The Toronto-based company has already sold the lion's share of its production over the next three years with 10 million ounces of gold hedged at a price of $400 an ounce through to the year 2000. Barrick's hedge position would net about $750 million above the spot bullion price if it were closed out today and remains a compelling reason for consistent profitability despite declining gold prices.

''Barrick was the probably the first company in the gold industry that started the program of hedging its production and we've been doing so consistently for about 10 years. It started off as a relatively simple, straight-forward program, but over the years the company has become increasingly knowledgeable and has more understanding of the tools available to it in order to get the highest price for gold,'' Barrick Chief Executive Paul Melnuk told Reuters during the Denver Gold Group's annual conference this week. ''Frankly, I cannot see any downside.''

Hedging has generated more than $1 billion in additional revenue relative to the spot price of gold over the past decade. It delivered an additional $73 million to Barrick's bottom line in the second quarter of 1998, allowing it to post earnings of $67 million, or $0.18 a share.

Barrick's shares closed down C$1.65 at C$32.70 in Toronto Stock Exchange trading of more than 2.4 million shares.

But Barrick's innovative hedging program also has a built-in safety system in the event the price of gold rises above the average price of the company's hedges.
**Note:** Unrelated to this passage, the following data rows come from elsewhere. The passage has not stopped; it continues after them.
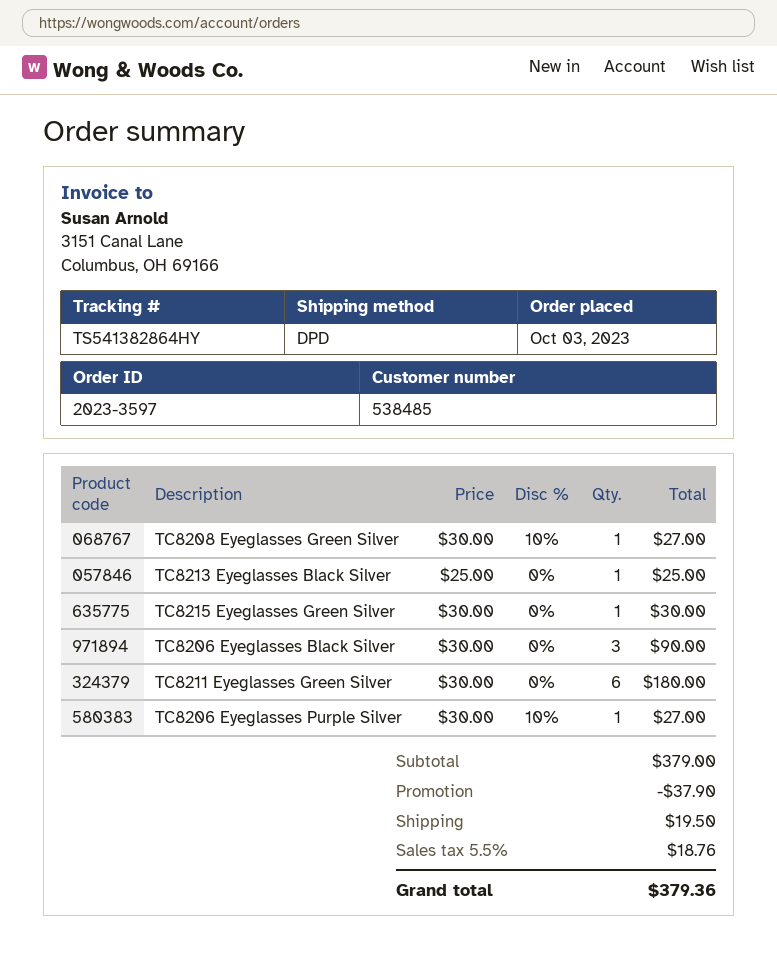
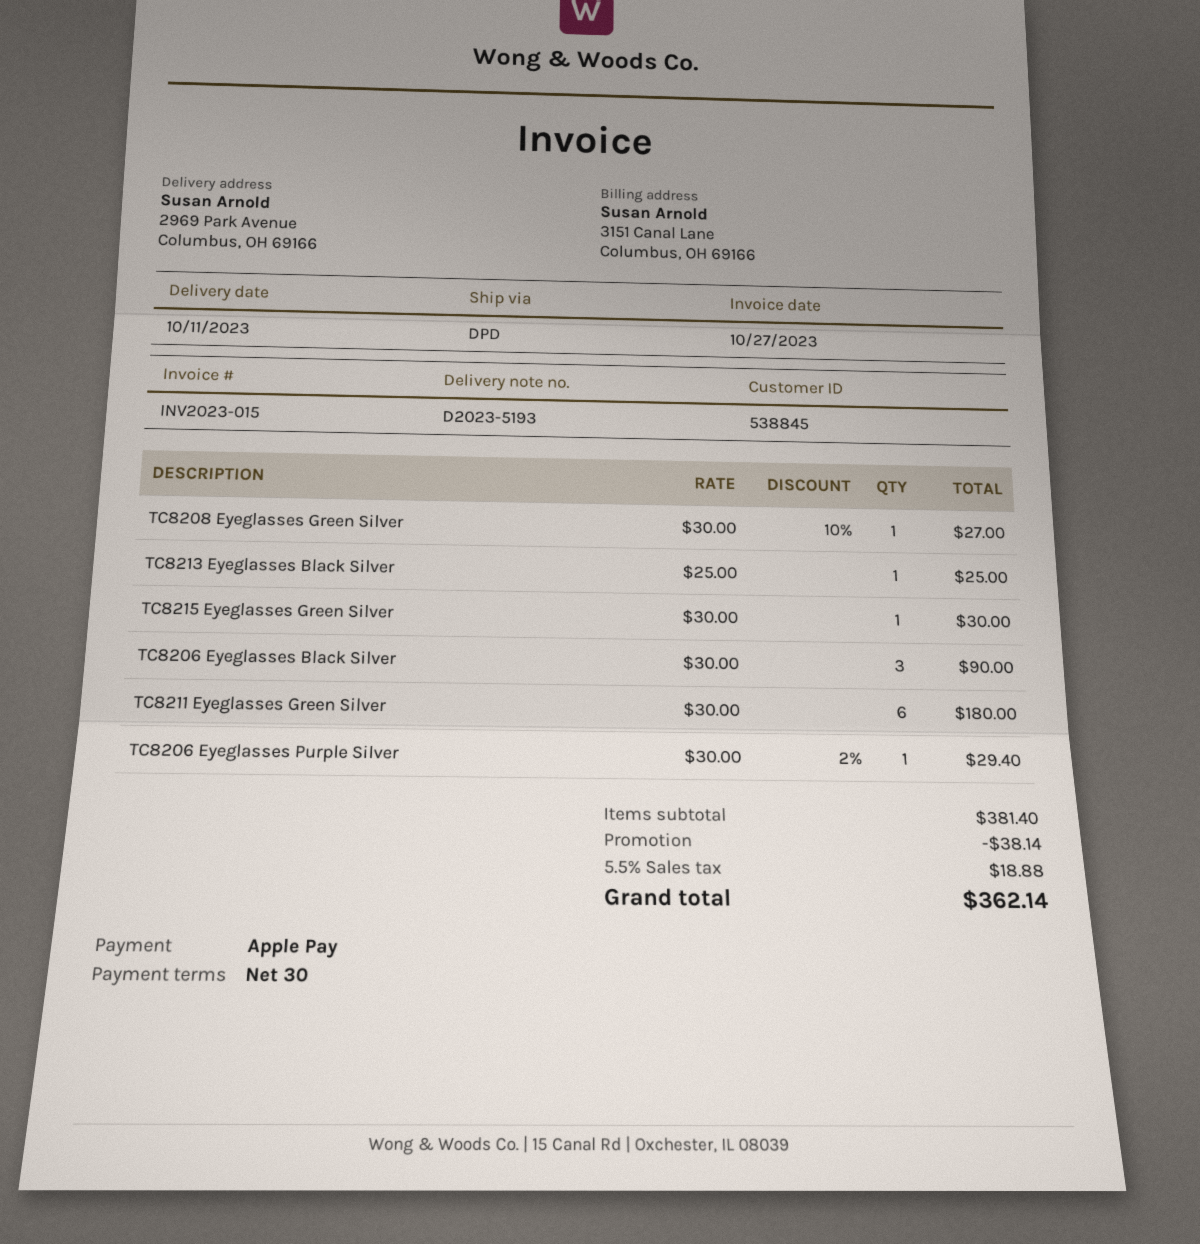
customer number: 538485 -> 538845
TC8206 Eyeglasses Purple Silver: 1 x 30.00 - 10% = 27.00 -> 1 x 30.00 - 2% = 29.40
subtotal: 379.00 -> 381.40
discount: 37.90 -> 38.14
shipping: 19.50 -> none
tax: 5.5% = 18.76 -> 5.5% = 18.88
total: 379.36 -> 362.14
Owing to its strong financial position, flexible credit lines and long-term commitment to hedging, Barrick has the option to defer, or roll forward, its hedging contracts by up to 15 years and deliver its future production into the open market.

The company earns interest, estimated at about $200 million per year, on its future gold deliveries.

''With that degree of comfort, the discipline we bring to the program and what we've been able to do in terms of earning a premium return from gold hedging, we don't think anybody has a track record like we have,'' said Barrick Chief Financial Officer Randall Oliphant, who oversees the hedging program.

''It's not the kind of thing you can just start doing or learn from reading a book,'' Oliphant added.

Unlike its Canadian rival, Newmont has shown a strong aversion to hedging its gold production. About 30 percent of Newmont's production in 1997 was hedged at above market prices and the mining giant estimated that figure would decline to about 20 percent in 1998.

Newmont is philosophically opposed to hedging most of its production, which it believes would limit its ability to benefit from an improving gold price. Critics have attributed falls in Newmont's share price this year on its relatively small hedge program.

Newmont shares closed down 3 11/16 to 25 5/8 on the New York Stock Exchange on Friday, with more than 2.4 million shares changing hands.

Although the decline of gold this year has made Newmont somewhat ''envious'' of better-hedged gold producers, the company believes its shareholders want exposure to any possible rise in bullion prices, Newmont Chief Executive Ronald Cambre told the Denver Gold Group on Friday. ''We think the gold price will improve and markedly so,'' said Cambre in defense of the company's ''largely unhedged'' position.

Newmont expects to produce about 4 million ounces of gold at a cash cost near $180 an ounce in 1998, falling slightly to between 3.6 and 3.9 million ounces at a cash cost between $180 and $190 an ounce next year.

Gold analysts agree that choosing Barrick or Newmont depends on investors' risk tolerance and confidence in gold.

''It's a trade-off between the two. If you really want some good exposure to any upside move in gold and want a high-leverage play, I think you go for Newmont given the lack of hedging and debt they have. They have a very good fundamental outlook,'' said Douglas Cohen, an analyst at Morgan Stanley Dean Witter in New York.

''If you want to be a little bit more conservative and perhaps sleep a little better at night, Barrick is still the marquee name in the industry. It has the hedge position, the balance sheet and the strong management you take some comfort in. It doesn't mean that it won't move with the gold price, but at least there's more of a cushion,'' Cohen said.